# [What you have to do]
Return the whole listing, line for line, without the pictures in it.

# [Provided material]
○ ○ ○ ○ ○ ○ ○

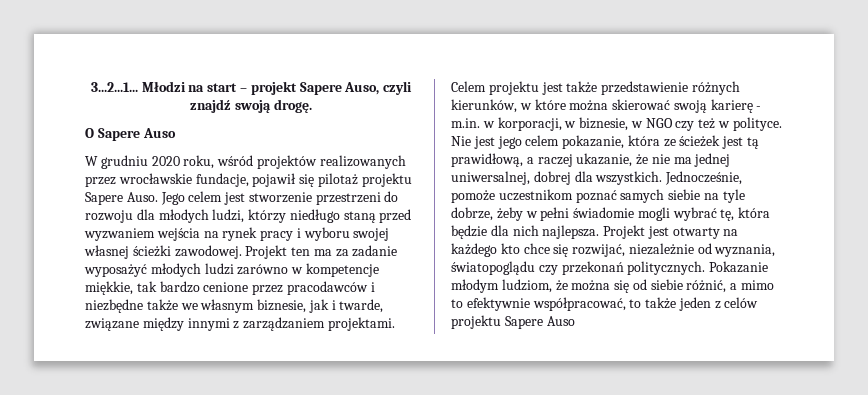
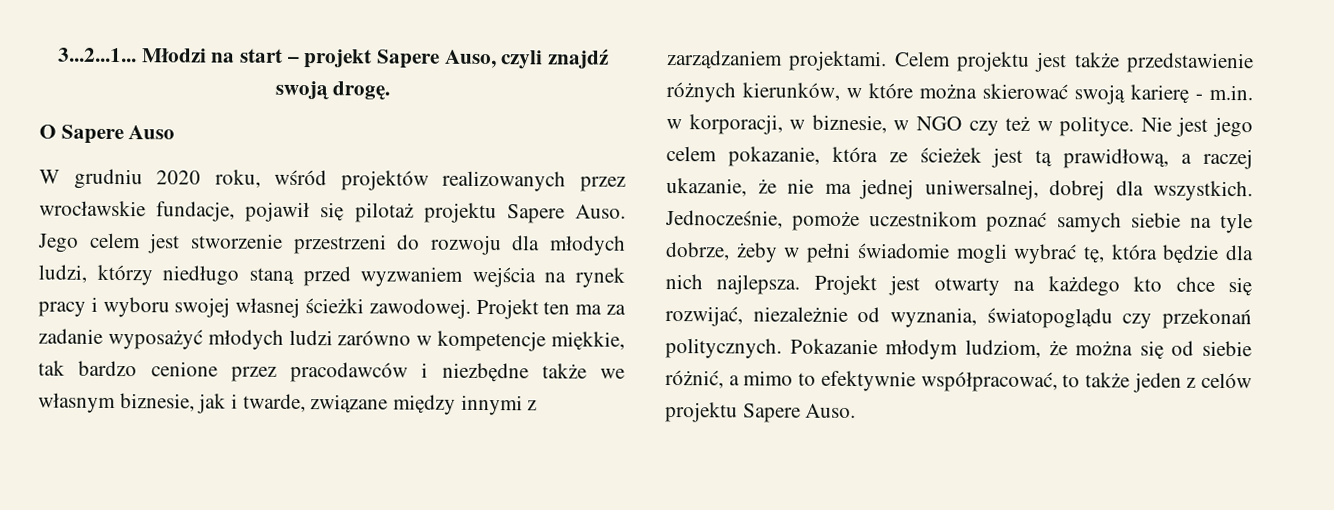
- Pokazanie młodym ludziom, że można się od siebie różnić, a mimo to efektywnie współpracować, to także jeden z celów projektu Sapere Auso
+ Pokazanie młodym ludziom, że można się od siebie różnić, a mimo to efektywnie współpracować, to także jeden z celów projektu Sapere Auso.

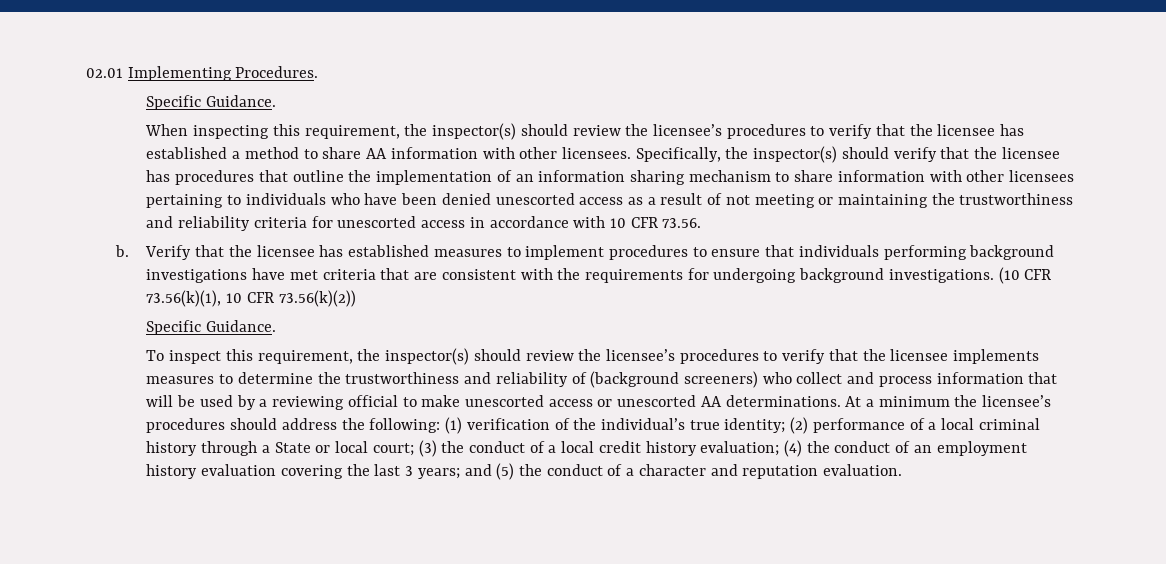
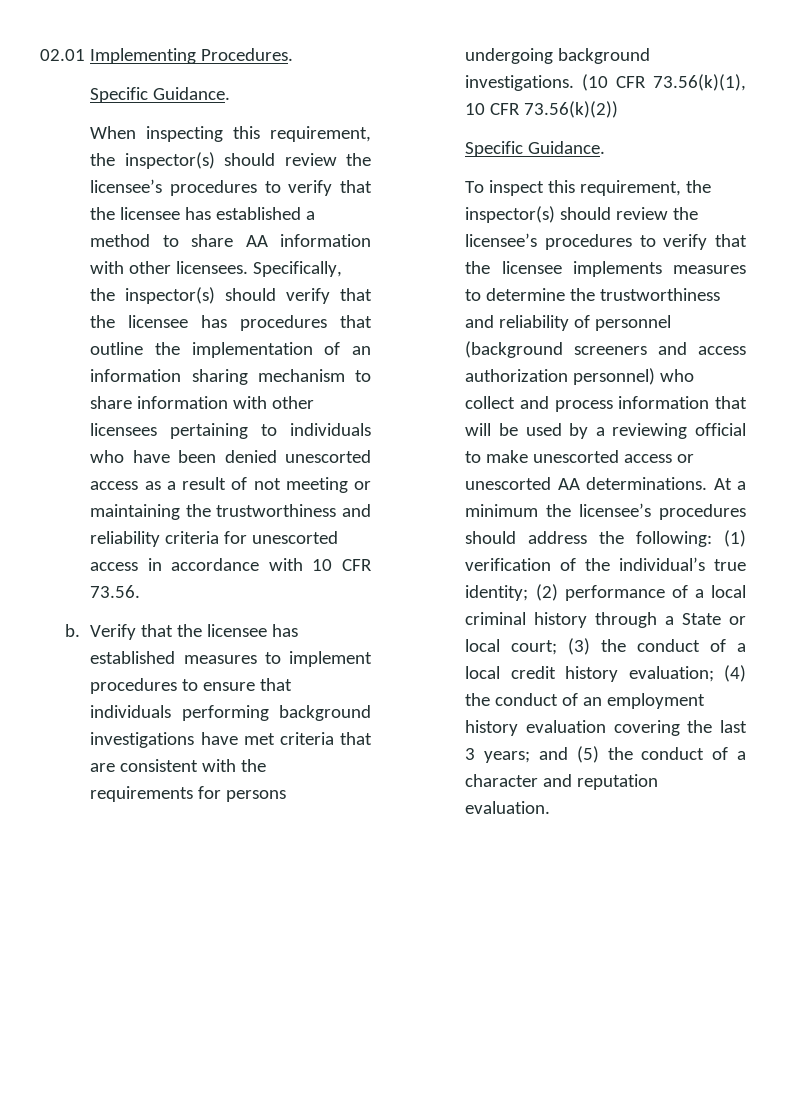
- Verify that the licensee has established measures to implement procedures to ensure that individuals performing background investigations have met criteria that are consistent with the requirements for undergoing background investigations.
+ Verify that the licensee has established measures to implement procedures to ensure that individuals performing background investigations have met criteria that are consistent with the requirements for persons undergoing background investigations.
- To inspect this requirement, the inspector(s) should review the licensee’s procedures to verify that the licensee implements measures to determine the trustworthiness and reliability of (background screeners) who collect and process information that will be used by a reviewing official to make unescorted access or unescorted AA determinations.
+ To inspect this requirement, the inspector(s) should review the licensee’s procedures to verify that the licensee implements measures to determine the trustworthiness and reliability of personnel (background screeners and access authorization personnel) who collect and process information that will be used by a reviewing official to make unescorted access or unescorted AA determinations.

○ ○ ○ ○ ○ ○ ○

# [Answer section]
- Pokazanie młodym ludziom, że można się od siebie różnić, a mimo to efektywnie współpracować, to także jeden z celów projektu Sapere Auso
+ Pokazanie młodym ludziom, że można się od siebie różnić, a mimo to efektywnie współpracować, to także jeden z celów projektu Sapere Auso.

- Verify that the licensee has established measures to implement procedures to ensure that individuals performing background investigations have met criteria that are consistent with the requirements for undergoing background investigations.
+ Verify that the licensee has established measures to implement procedures to ensure that individuals performing background investigations have met criteria that are consistent with the requirements for persons undergoing background investigations.
- To inspect this requirement, the inspector(s) should review the licensee’s procedures to verify that the licensee implements measures to determine the trustworthiness and reliability of (background screeners) who collect and process information that will be used by a reviewing official to make unescorted access or unescorted AA determinations.
+ To inspect this requirement, the inspector(s) should review the licensee’s procedures to verify that the licensee implements measures to determine the trustworthiness and reliability of personnel (background screeners and access authorization personnel) who collect and process information that will be used by a reviewing official to make unescorted access or unescorted AA determinations.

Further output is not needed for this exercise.